Instructions to follow:
Take from the data every line in which the word "ensure" is found.

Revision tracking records
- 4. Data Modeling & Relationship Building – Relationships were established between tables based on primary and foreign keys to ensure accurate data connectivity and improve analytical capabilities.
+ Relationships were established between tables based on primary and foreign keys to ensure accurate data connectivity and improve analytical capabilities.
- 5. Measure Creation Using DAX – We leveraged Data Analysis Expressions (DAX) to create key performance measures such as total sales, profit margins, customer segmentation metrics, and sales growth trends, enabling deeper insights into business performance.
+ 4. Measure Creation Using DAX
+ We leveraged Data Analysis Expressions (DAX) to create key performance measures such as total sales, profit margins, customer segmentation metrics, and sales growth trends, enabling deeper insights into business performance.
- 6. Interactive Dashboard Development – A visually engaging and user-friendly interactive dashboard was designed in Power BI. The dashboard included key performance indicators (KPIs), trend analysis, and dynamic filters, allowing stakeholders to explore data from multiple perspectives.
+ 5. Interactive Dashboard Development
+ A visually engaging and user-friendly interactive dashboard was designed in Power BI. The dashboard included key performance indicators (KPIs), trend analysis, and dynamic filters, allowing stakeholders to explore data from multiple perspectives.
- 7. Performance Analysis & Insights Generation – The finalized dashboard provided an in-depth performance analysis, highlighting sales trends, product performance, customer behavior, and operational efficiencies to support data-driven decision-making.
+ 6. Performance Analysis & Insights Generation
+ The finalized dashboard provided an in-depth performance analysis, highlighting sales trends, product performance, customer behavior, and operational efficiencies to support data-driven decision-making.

Output below:
- 4. Data Modeling & Relationship Building – Relationships were established between tables based on primary and foreign keys to ensure accurate data connectivity and improve analytical capabilities.
+ Relationships were established between tables based on primary and foreign keys to ensure accurate data connectivity and improve analytical capabilities.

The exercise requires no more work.